Collected data:
▽

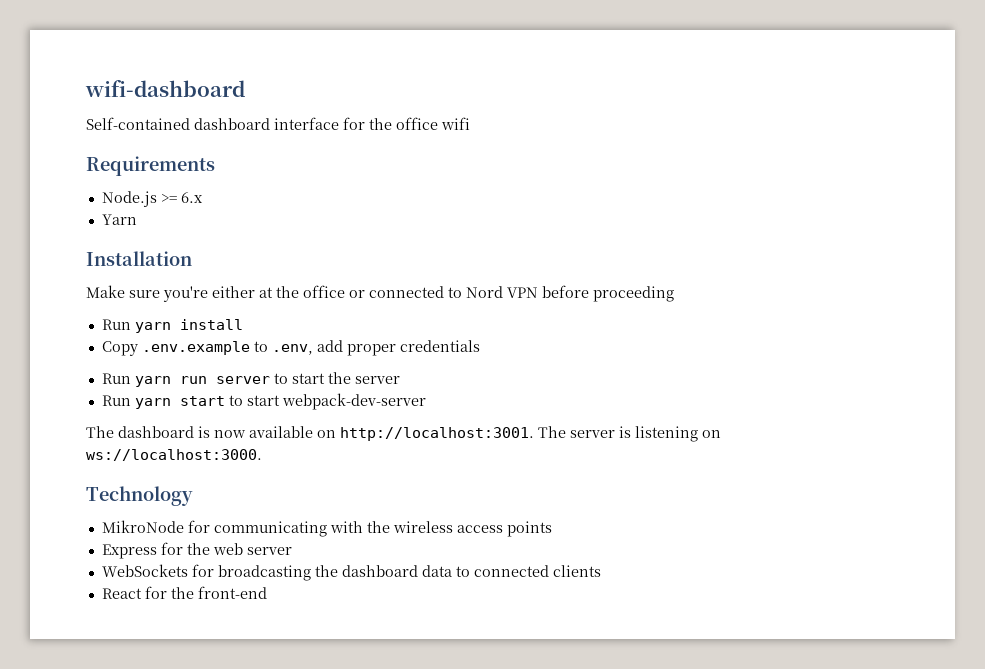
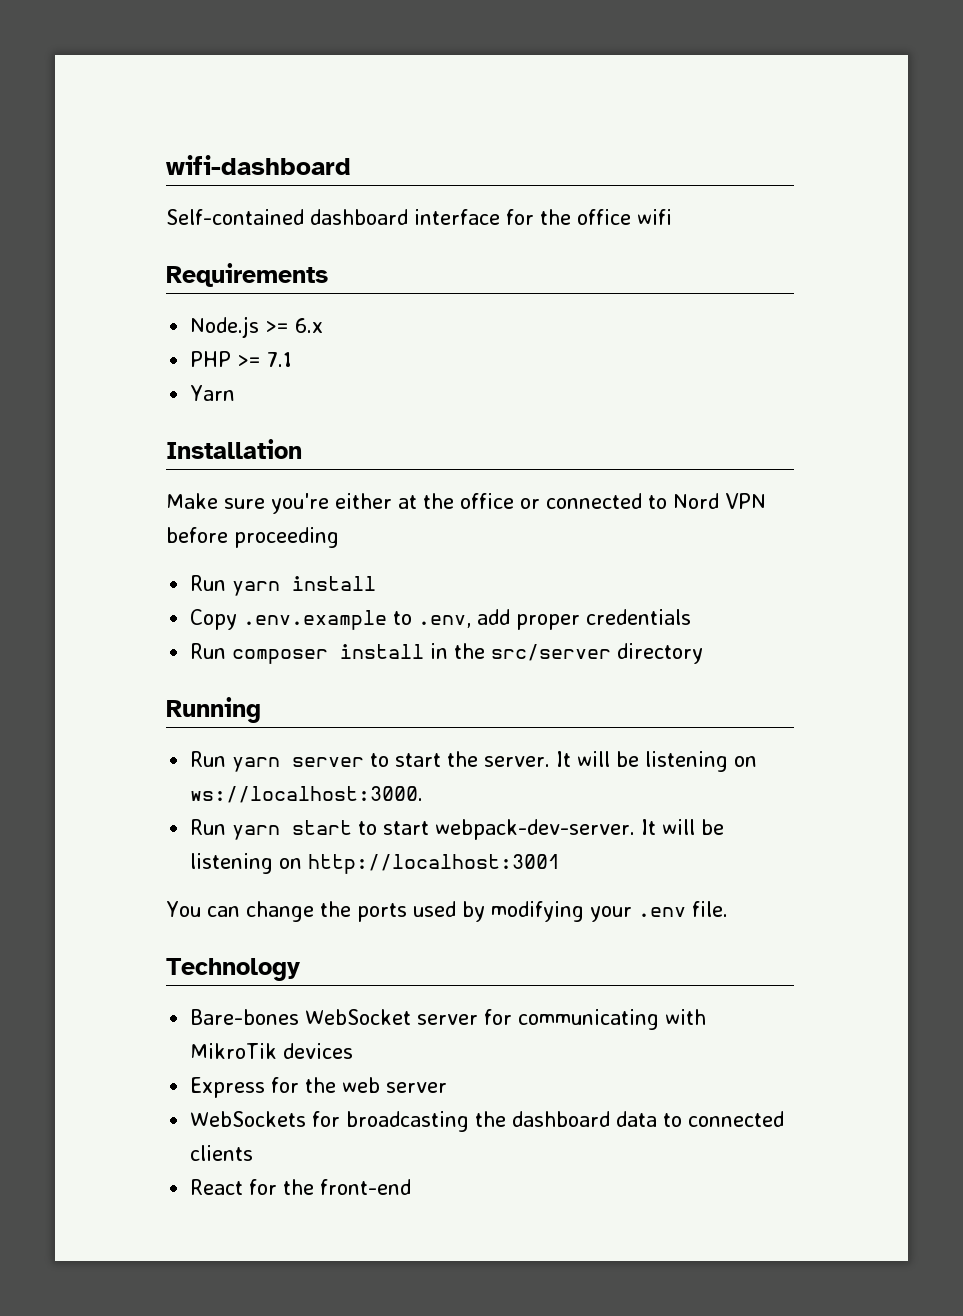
(203, 197) none -> [190,351,293,367] // PHP >= 7.1
[101,373,207,387] // Run yarn run -> [190,643,704,664] [166,697,261,723] [190,751,281,772] // Run composer install in the src/server directory // Running // Run yarn
[354,376,400,384] server -> [484,751,758,772] [190,786,424,803] server. It will be listening on ws://localhost:3000.
[281,393,426,410] [86,426,721,442] [86,449,262,461] [86,486,193,506] [101,520,552,537] webpack-dev-server // The dashboard is now available on http://localhost:3001. The server is listening on ws://localhost:3000. // Technology // MikroNode for communicating with the wireless access points -> [435,819,725,840] [190,853,561,874] [166,901,728,922] [166,958,300,981] [190,1009,707,1030] [190,1043,354,1059] webpack-dev-server. It will be listening on http://localhost:3001 // You can change the ports used by modifying your .env file. // Technology // Bare-bones WebSocket server for communicating with MikroTik devices

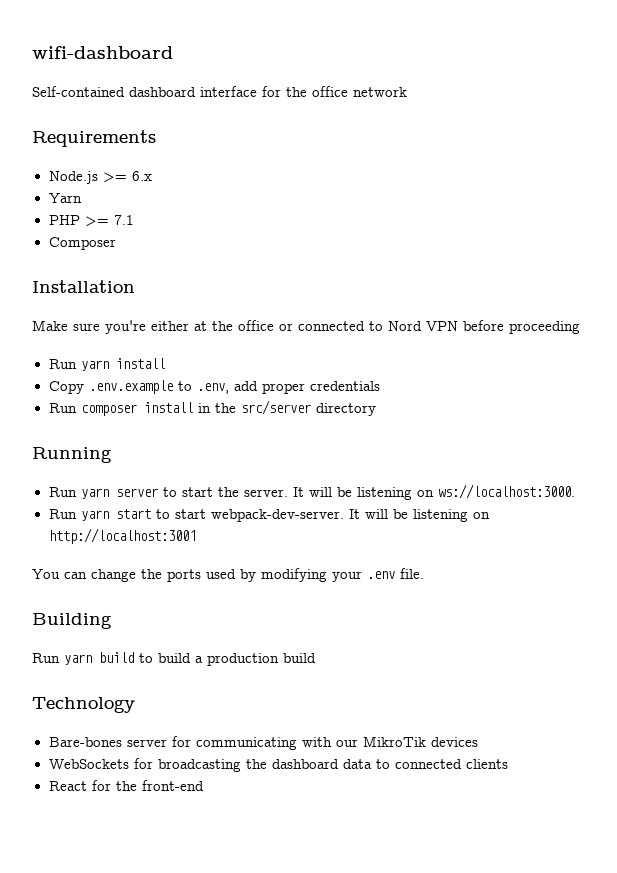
[637,209,672,225] wifi -> [353,87,407,97] network
(324, 325) none -> [48,193,82,203] // Yarn
[190,385,236,401] Yarn -> [48,237,116,250] Composer
(728, 909) none -> [32,613,112,629] [32,652,316,666] // Building // Run yarn build to build a production build
[305,1009,412,1025] WebSocket -> (122, 742) none
(707, 1017) none -> [335,739,358,747] our
[190,1077,448,1098] // Express for the web server -> (478, 742) none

△

How to complete this task:
The records above must be output exactly, except for their pictures.

Task output:
(203, 197) none -> [190,351,293,367] // PHP >= 7.1
[101,373,207,387] // Run yarn run -> [190,643,704,664] [166,697,261,723] [190,751,281,772] // Run composer install in the src/server directory // Running // Run yarn
[354,376,400,384] server -> [484,751,758,772] [190,786,424,803] server. It will be listening on ws://localhost:3000.
[281,393,426,410] [86,426,721,442] [86,449,262,461] [86,486,193,506] [101,520,552,537] webpack-dev-server // The dashboard is now available on http://localhost:3001. The server is listening on ws://localhost:3000. // Technology // MikroNode for communicating with the wireless access points -> [435,819,725,840] [190,853,561,874] [166,901,728,922] [166,958,300,981] [190,1009,707,1030] [190,1043,354,1059] webpack-dev-server. It will be listening on http://localhost:3001 // You can change the ports used by modifying your .env file. // Technology // Bare-bones WebSocket server for communicating with MikroTik devices

[637,209,672,225] wifi -> [353,87,407,97] network
(324, 325) none -> [48,193,82,203] // Yarn
[190,385,236,401] Yarn -> [48,237,116,250] Composer
(728, 909) none -> [32,613,112,629] [32,652,316,666] // Building // Run yarn build to build a production build
[305,1009,412,1025] WebSocket -> (122, 742) none
(707, 1017) none -> [335,739,358,747] our
[190,1077,448,1098] // Express for the web server -> (478, 742) none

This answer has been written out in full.